Only the lines below from the one containing "flex-direction: none ->" through the one containing "font-weight: bold ->" belong in the answer, repeated exactly and without pictures.

• Data for this task

......

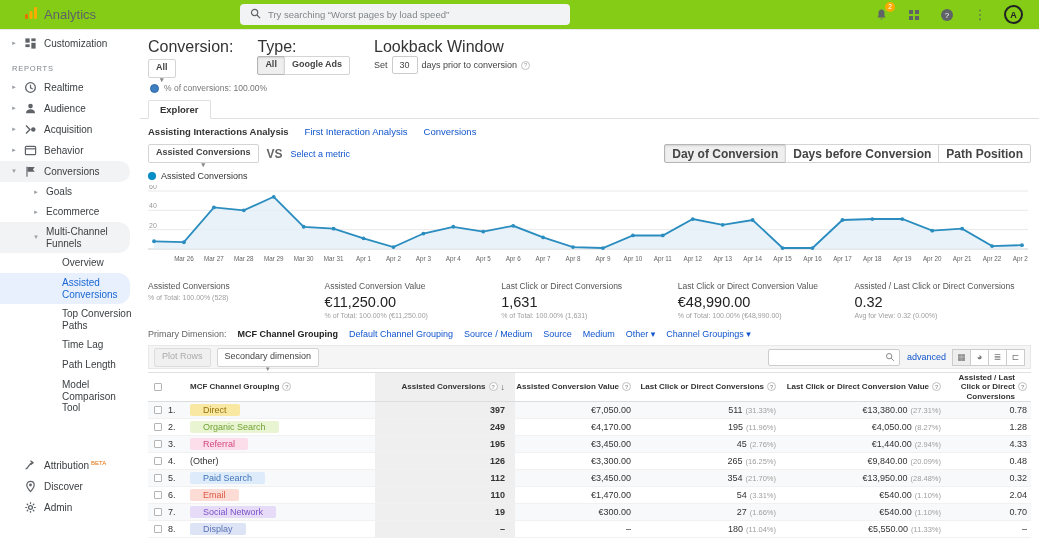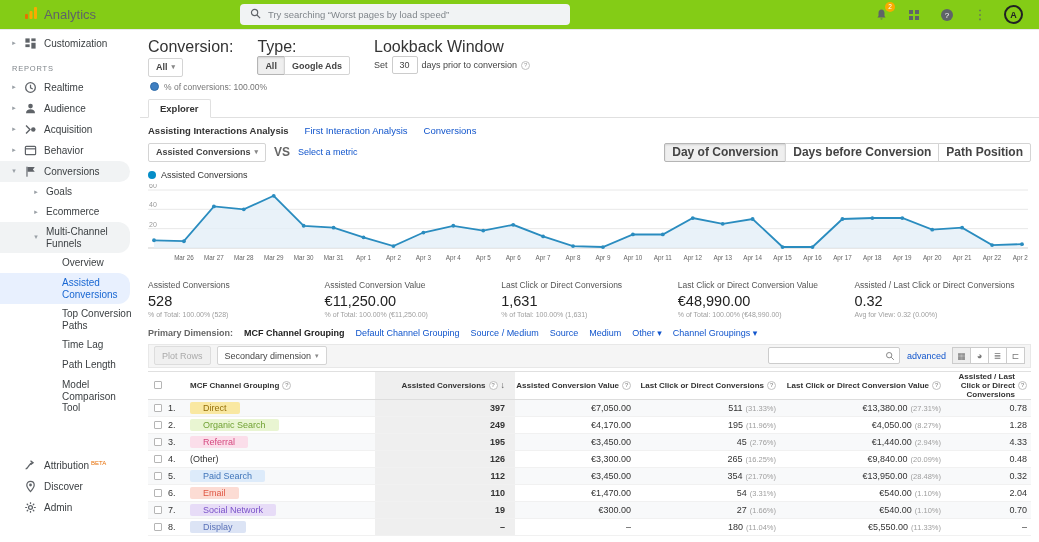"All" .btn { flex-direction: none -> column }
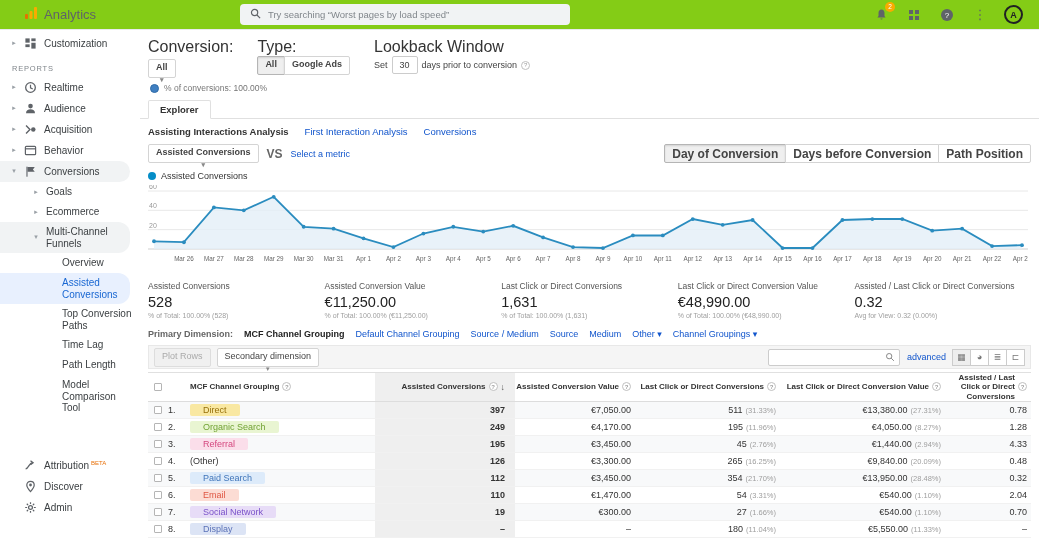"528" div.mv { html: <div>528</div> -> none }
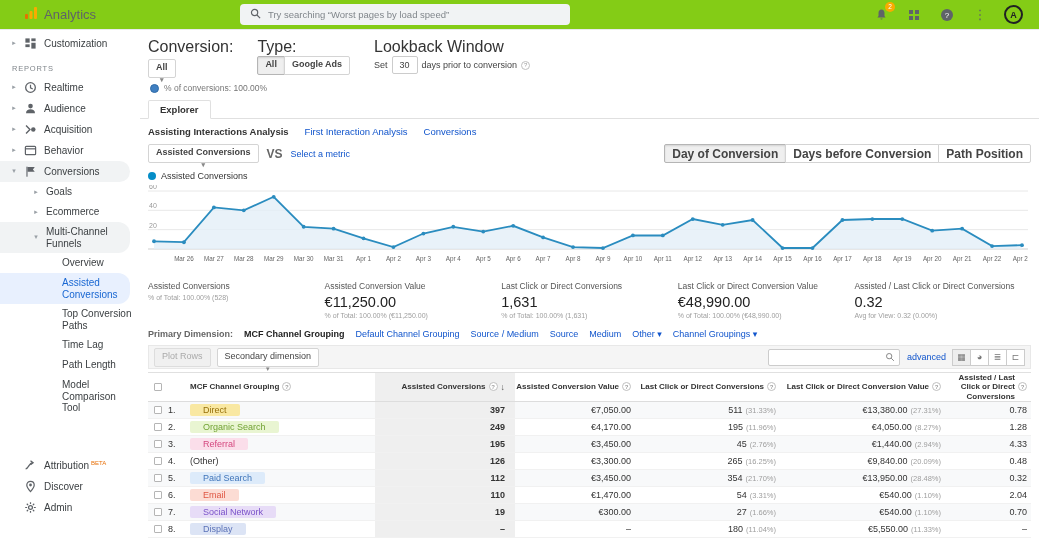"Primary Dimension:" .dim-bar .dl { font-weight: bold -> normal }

......

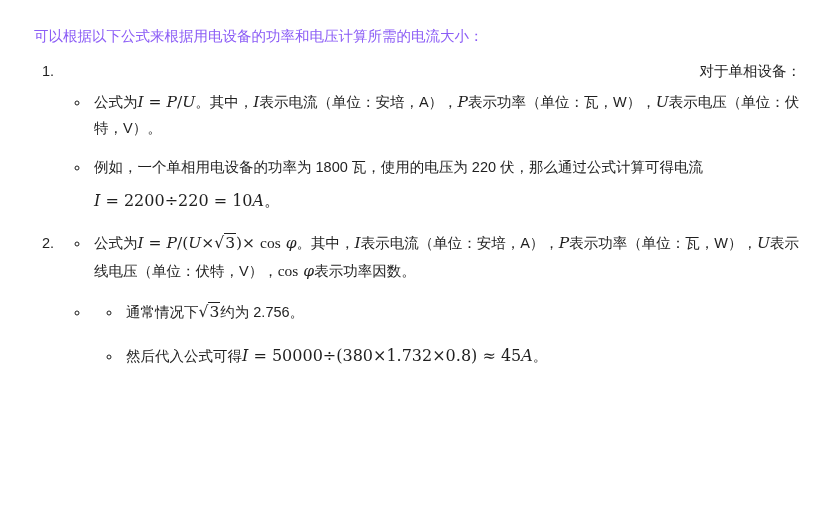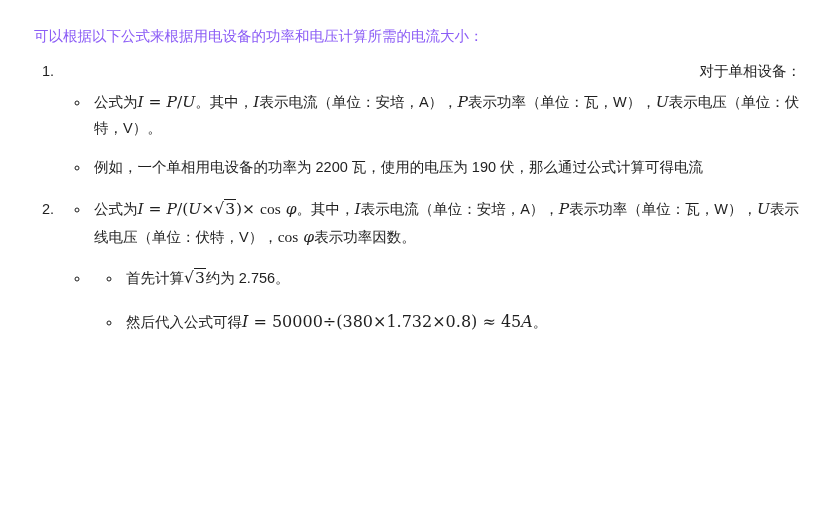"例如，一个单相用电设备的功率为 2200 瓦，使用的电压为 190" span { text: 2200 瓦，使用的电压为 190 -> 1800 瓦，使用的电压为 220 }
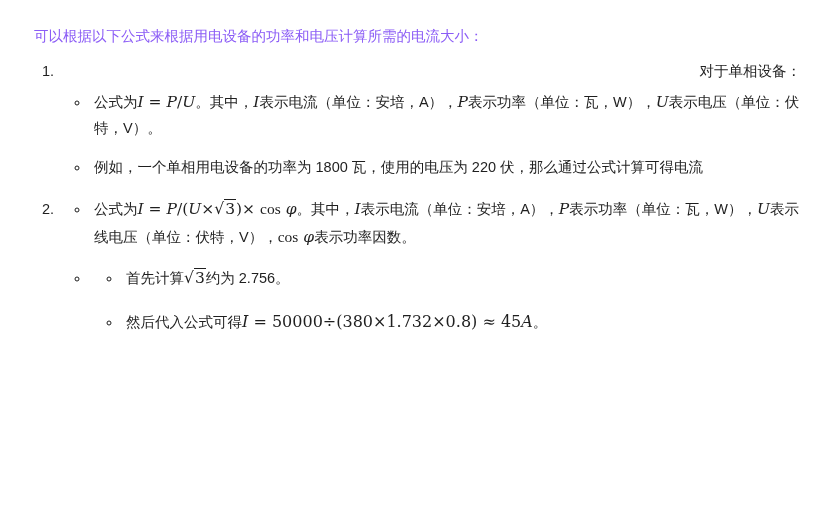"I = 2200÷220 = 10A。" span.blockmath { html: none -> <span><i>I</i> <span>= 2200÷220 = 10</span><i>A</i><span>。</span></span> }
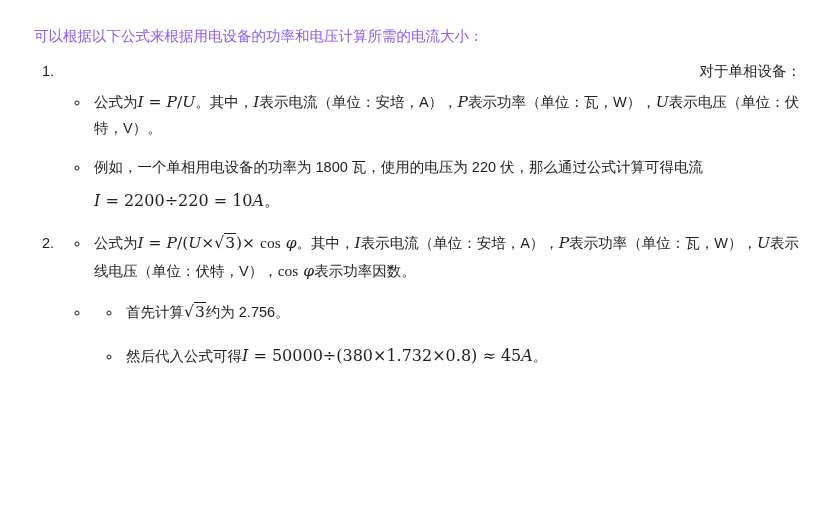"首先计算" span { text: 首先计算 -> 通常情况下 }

......

• Exercise result
"All" .btn { flex-direction: none -> column }
"528" div.mv { html: <div>528</div> -> none }
"Primary Dimension:" .dim-bar .dl { font-weight: bold -> normal }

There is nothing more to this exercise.